Il presidente della Commissione elettorale nazionale indipendente (INEC), Prof. Joash Amupitan, ha affermato venerdì che la commissione non ha un candidato preferito nelle prossime elezioni generali del 2027, sottolineando che il suo impegno si basa esclusivamente sulla Costituzione, sulla legge elettorale e sulla libera volontà del popolo nigeriano.
Parlando ad un seminario ad Abuja intitolato "Il ruolo del personale delle forze armate della Nigeria nel condurre elezioni libere, giuste e credibili: le elezioni generali del 2027 in prospettiva", Amupitan ha invitato il personale militare assegnato alla sicurezza elettorale a rimanere politicamente neutrale, a sostenere lo stato di diritto e a trattare equamente tutti i partiti politici e i candidati.
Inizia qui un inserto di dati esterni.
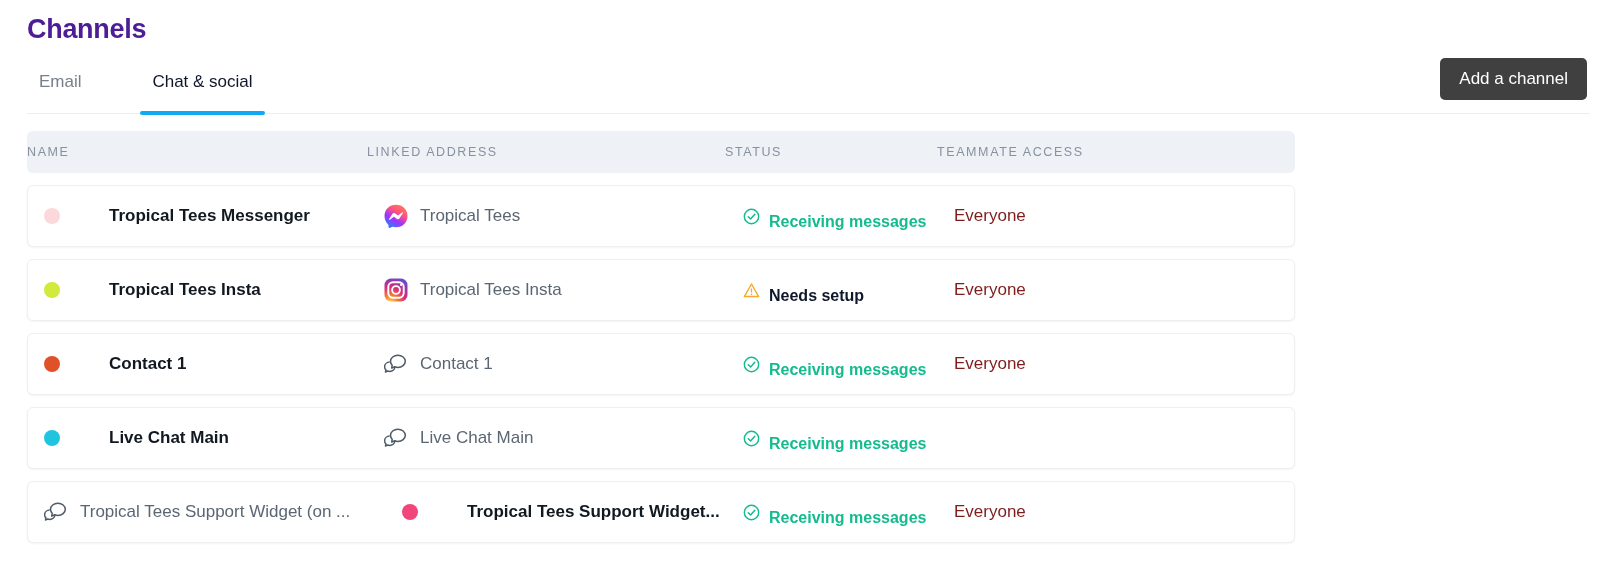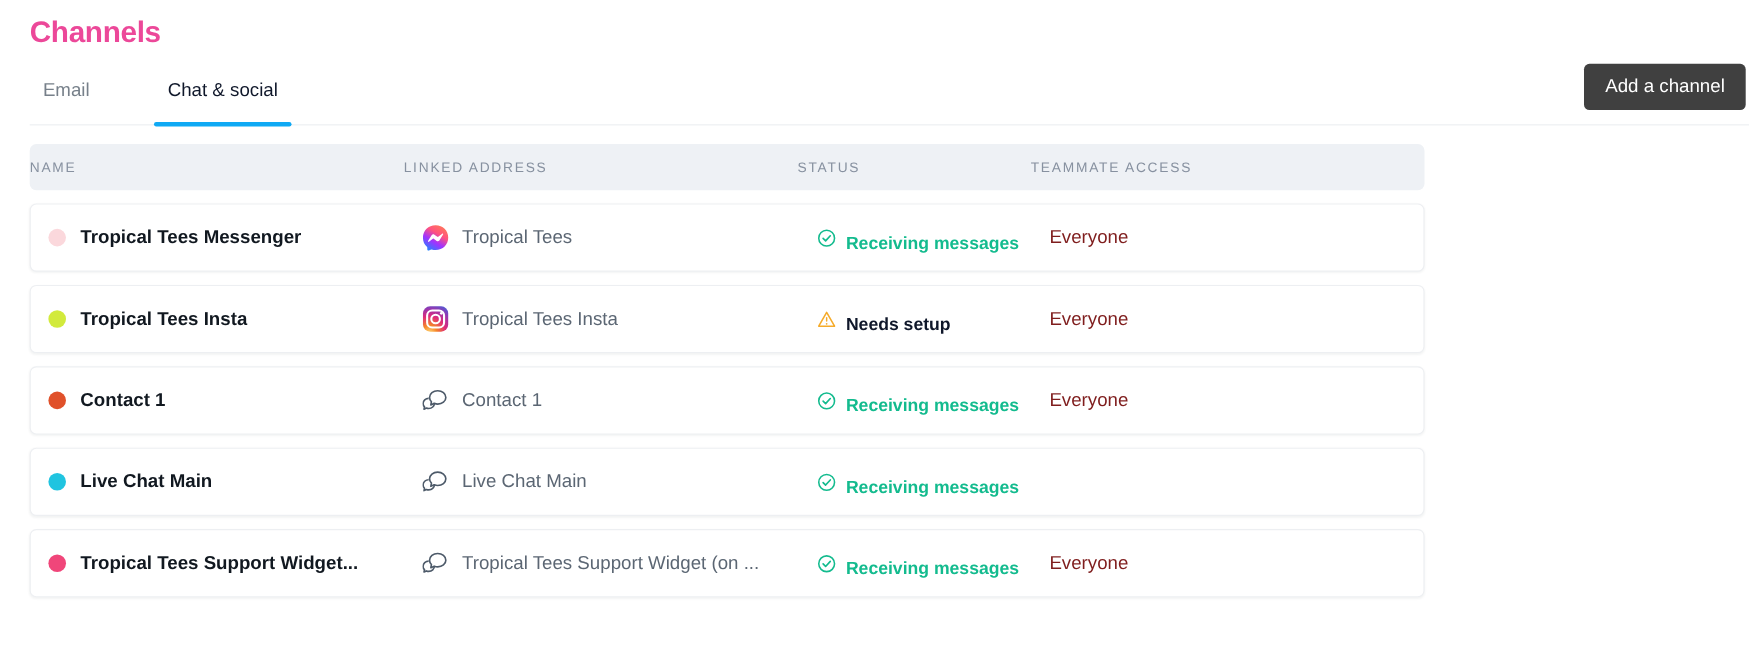"Channels" .page-title { color: #ec4899 -> #4c1d95 }
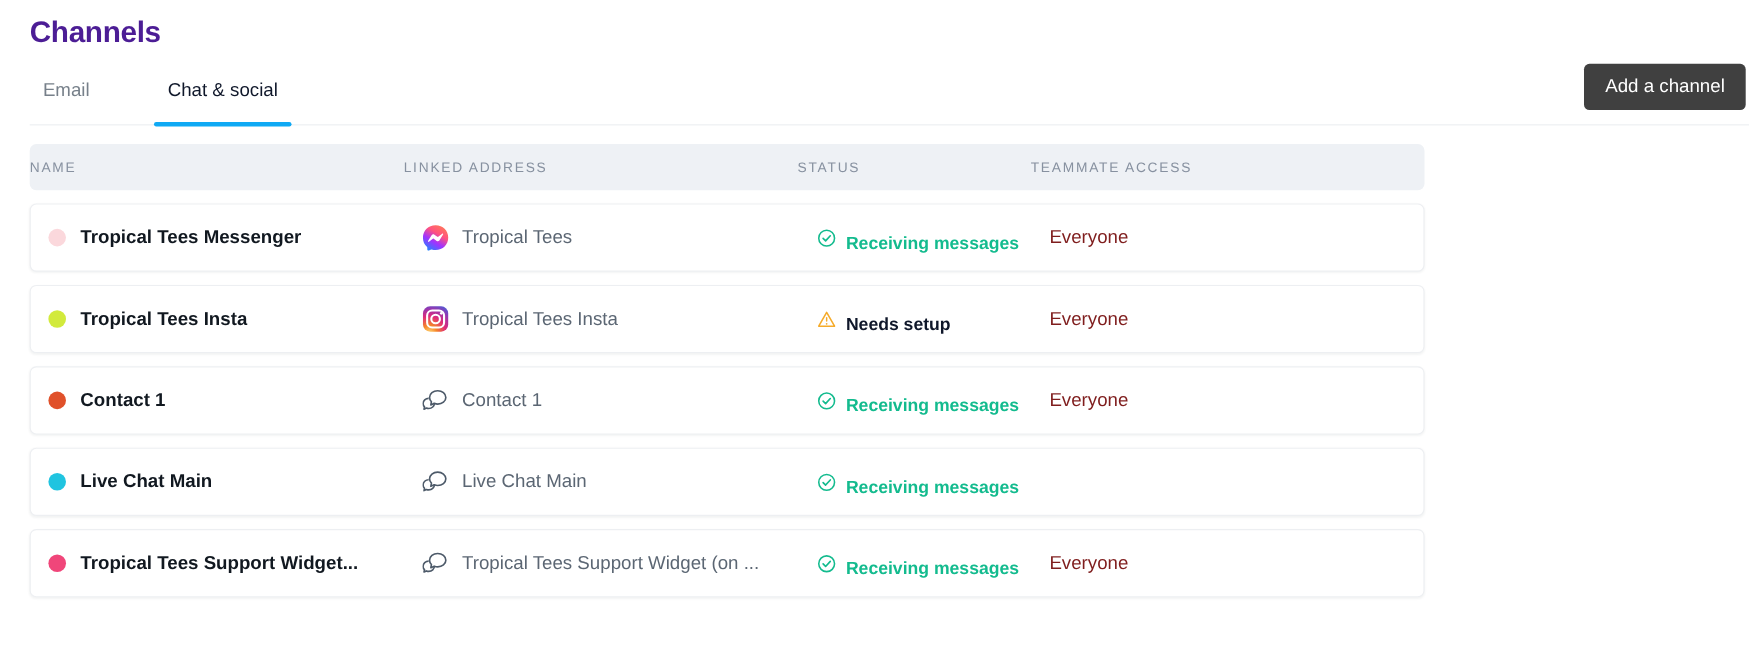"Tropical Tees Messenger" .row-name { margin-left: none -> 36px }
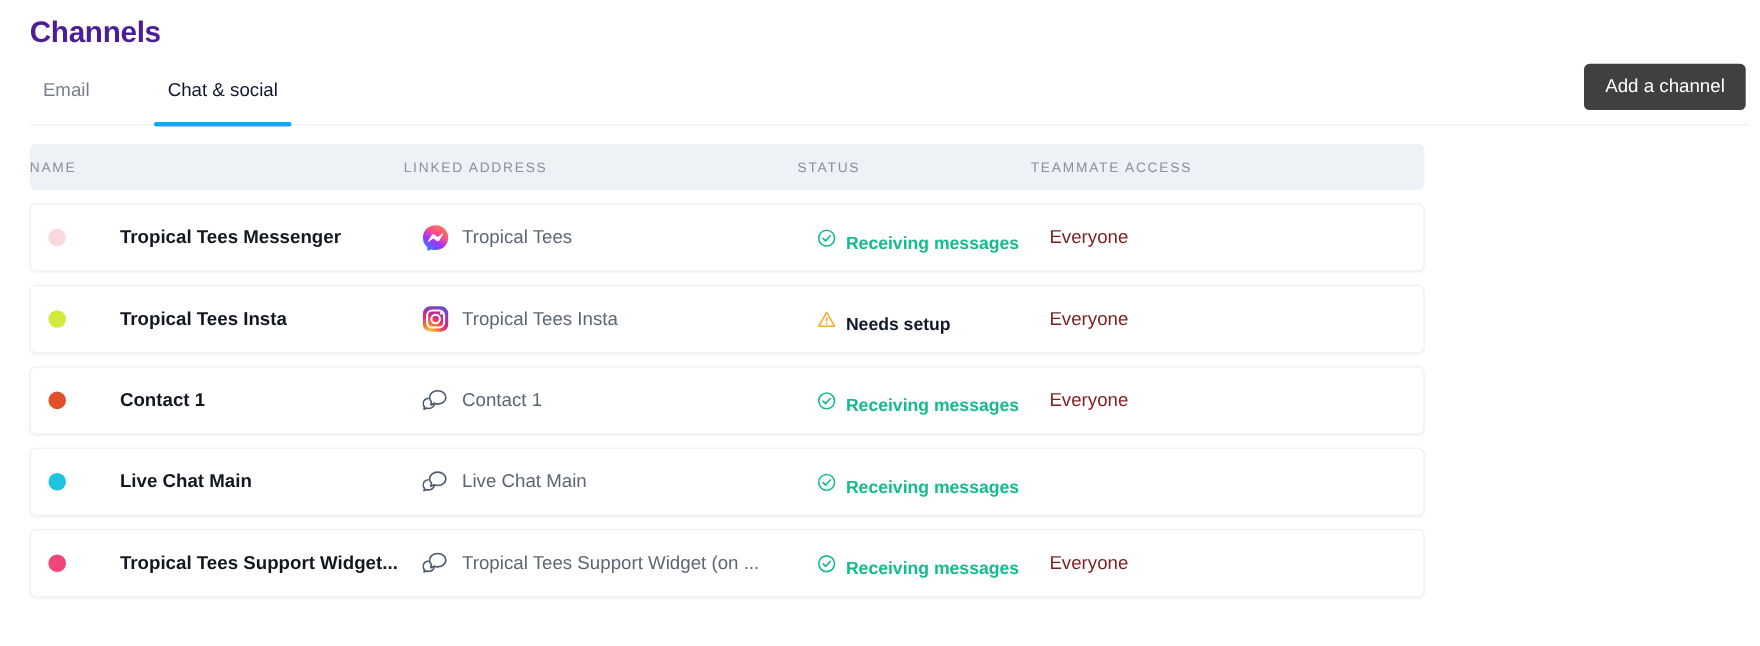"Tropical Tees Support Widget..." div.cell { order: before "Tropical Tees Support Widget (on" -> after "Tropical Tees Support Widget (on" }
"La nostra fedeltà è esclusivamente alla Costituzione, alla Legge Elettorale e alla volontà liberamente espressa del popolo nigeriano", ha dichiarato. Ha sottolineato che il personale militare impegnato in compiti legati alle elezioni deve mostrare neutralità politica, rispetto dei diritti fondamentali e responsabilità nello svolgimento delle proprie responsabilità. "Le forze armate servono lo Stato nigeriano e la Costituzione, non un partito politico, un candidato o un individuo. Ogni interazione tra il personale militare e i cittadini durante le elezioni dovrebbe riflettere cortesia, disciplina, moderazione e professionalità", ha aggiunto.
Amupitan ha delineato cinque priorità chiave per garantire elezioni credibili: collaborazione sostenuta tra gli stakeholder della sicurezza elettorale, intensificazione della formazione e delle simulazioni specifiche per le elezioni, operazioni di sicurezza basate sull'intelligence, rigorosa osservanza del Codice di condotta e delle regole di impegno per il personale di sicurezza in servizio elettorale e professionalità, trasparenza e responsabilità incrollabili.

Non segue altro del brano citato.